This article was written for a seminar on Italian pens  I held at the Pen show in Washington D.C., Aug. 2019

In 1936, when Omas introduced the Lucens model, the market already offered a number of models with transparent barrel and ink visibility.

The first company to explore this new technology had been Pelikan. As early as 1929, Pelikan had in fact introduced the 100 model, a piston filler with transparent window which allowed for great ink capacity and ink visibility.

Following Pelikan’s example, other companies had patented mechanisms which finally set pens free from levers or buttons. In the USA Parker had introduced the Vacumatic in the early 1930s, soon followed by  other big companies like Conklin and Wahl. In the UK, the Visofil model by Mabie Todd was introduced in 1934 and finally, Montblanc had adopted the telescopic piston in 1934.

So, Omas was perfectly in line with the general international trend towards transparent pens with large ink capacity.

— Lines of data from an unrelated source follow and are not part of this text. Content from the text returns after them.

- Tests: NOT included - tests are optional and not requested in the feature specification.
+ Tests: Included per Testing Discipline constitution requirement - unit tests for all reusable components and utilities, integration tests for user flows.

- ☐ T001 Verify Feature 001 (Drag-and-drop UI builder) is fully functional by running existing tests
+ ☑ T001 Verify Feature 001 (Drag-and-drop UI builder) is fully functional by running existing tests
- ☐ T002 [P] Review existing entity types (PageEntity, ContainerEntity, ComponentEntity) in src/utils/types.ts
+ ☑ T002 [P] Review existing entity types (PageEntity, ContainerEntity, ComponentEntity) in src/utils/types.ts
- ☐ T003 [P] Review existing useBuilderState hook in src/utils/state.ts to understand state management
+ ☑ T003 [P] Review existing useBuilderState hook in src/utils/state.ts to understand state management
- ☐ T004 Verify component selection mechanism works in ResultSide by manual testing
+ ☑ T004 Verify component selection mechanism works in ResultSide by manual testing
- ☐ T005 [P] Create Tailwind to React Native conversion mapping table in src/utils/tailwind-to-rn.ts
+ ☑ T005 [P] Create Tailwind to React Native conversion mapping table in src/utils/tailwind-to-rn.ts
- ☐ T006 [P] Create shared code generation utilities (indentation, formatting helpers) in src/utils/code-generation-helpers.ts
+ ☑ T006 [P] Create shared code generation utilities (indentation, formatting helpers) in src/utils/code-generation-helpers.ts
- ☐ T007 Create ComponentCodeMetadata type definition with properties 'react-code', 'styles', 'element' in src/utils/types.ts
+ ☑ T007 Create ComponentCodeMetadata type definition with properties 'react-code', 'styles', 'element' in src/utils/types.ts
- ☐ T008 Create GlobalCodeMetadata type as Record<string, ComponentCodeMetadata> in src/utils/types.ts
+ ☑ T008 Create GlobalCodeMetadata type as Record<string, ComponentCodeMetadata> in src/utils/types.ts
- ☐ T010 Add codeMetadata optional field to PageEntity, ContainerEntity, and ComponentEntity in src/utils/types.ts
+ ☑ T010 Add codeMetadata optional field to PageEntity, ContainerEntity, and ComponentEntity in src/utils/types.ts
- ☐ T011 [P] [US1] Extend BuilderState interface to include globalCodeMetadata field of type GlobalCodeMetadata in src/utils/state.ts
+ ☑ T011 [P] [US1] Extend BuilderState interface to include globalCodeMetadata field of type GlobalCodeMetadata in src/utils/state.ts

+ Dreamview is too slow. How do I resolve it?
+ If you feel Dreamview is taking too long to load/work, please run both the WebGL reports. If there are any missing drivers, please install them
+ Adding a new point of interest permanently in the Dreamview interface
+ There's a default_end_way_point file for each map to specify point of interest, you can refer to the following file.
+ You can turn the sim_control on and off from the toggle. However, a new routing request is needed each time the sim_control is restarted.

Early Lucens models had a black cap top and a black turning knob. Soon this feature was  however abandoned in favor of single piece caps and turning knob in the same color as the barrel. Early Lucens with this features are much less common than standard ones as they were produced for a very short span of time.

The range of colors was wider in reality than what the catalogues of the time illustrate.  Collections have shown that a line of Lucens pens in at least two sizes ( senior and medium) was manufactured in blue striped celluloid ( same celluloid as the one used for the Minerva Classica) both with black cap top and black turning knob and with single piece caps and matching turning knob. It is not unlikely that in the years to come, new colors may be discovered.

Black Lucens pens deserve a special notice as their barrels can have spiralled, longitudinal, horizontal lines which make their look very unusual, especially thanks to the very light transparency of the barrels.

The Lucens was not meant to remain on its own and the line was soon flanked by the Lucens Extra, later known as Extra Lucens.

This line of pens with facetted design had the same aesthetic features as the Lucens: transparent barrel, greek key cap band and roller clip. Meant to be the top of the range, the Lucens Extra was fitted with a two tone nib ( very similar to Parker’s Vacumatic nib) with the outline of an arrow. It was initially produced only in the medium size.

The arrow would become a further source of inspiration for Simoni  as he would adopt an arrow shaped clip for the Extra Lucens line in 1938, to match the outline on the nib. In the same year the Extra Lucens models were simplified and the greek key cap band was replaced by three cap bands.

In 1938, a small round logo was placed on the cap, just below the point of the clip, containing Armando’s Simoni’ initials. This small round AS logo is reminiscent of Wahl’s Gold Seal and appears as a  kind of  embellishment.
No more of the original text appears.